◆ Data supplied ◆
***

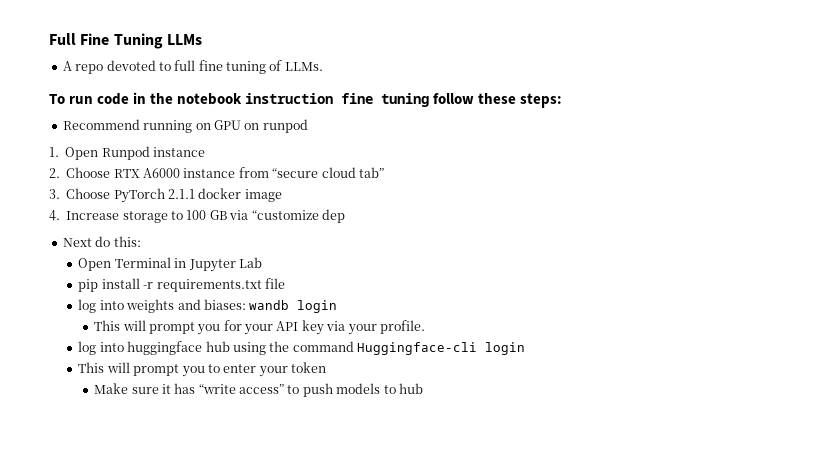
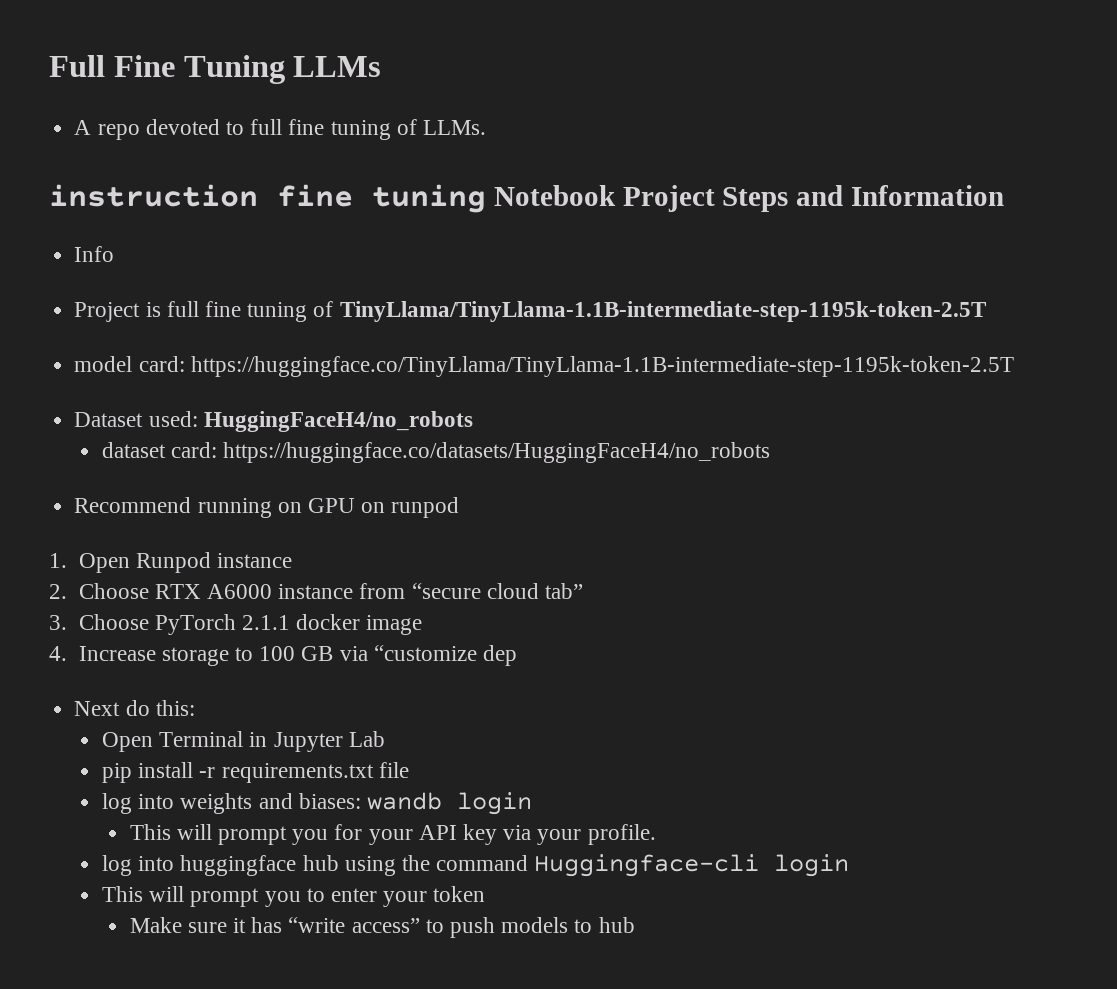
- To run code in the notebook instruction fine tuning follow these steps:
+ instruction fine tuning Notebook Project Steps and Information
+ Info
+ Project is full fine tuning of TinyLlama/TinyLlama-1.1B-intermediate-step-1195k-token-2.5T
+ model card: https://huggingface.co/TinyLlama/TinyLlama-1.1B-intermediate-step-1195k-token-2.5T
+ Dataset used: HuggingFaceH4/no_robots
+ dataset card: https://huggingface.co/datasets/HuggingFaceH4/no_robots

***

◆ Exercise ◆
If a line in the material above holds "intermediate", copy it.

◆ Written answer ◆
+ Project is full fine tuning of TinyLlama/TinyLlama-1.1B-intermediate-step-1195k-token-2.5T
+ model card: https://huggingface.co/TinyLlama/TinyLlama-1.1B-intermediate-step-1195k-token-2.5T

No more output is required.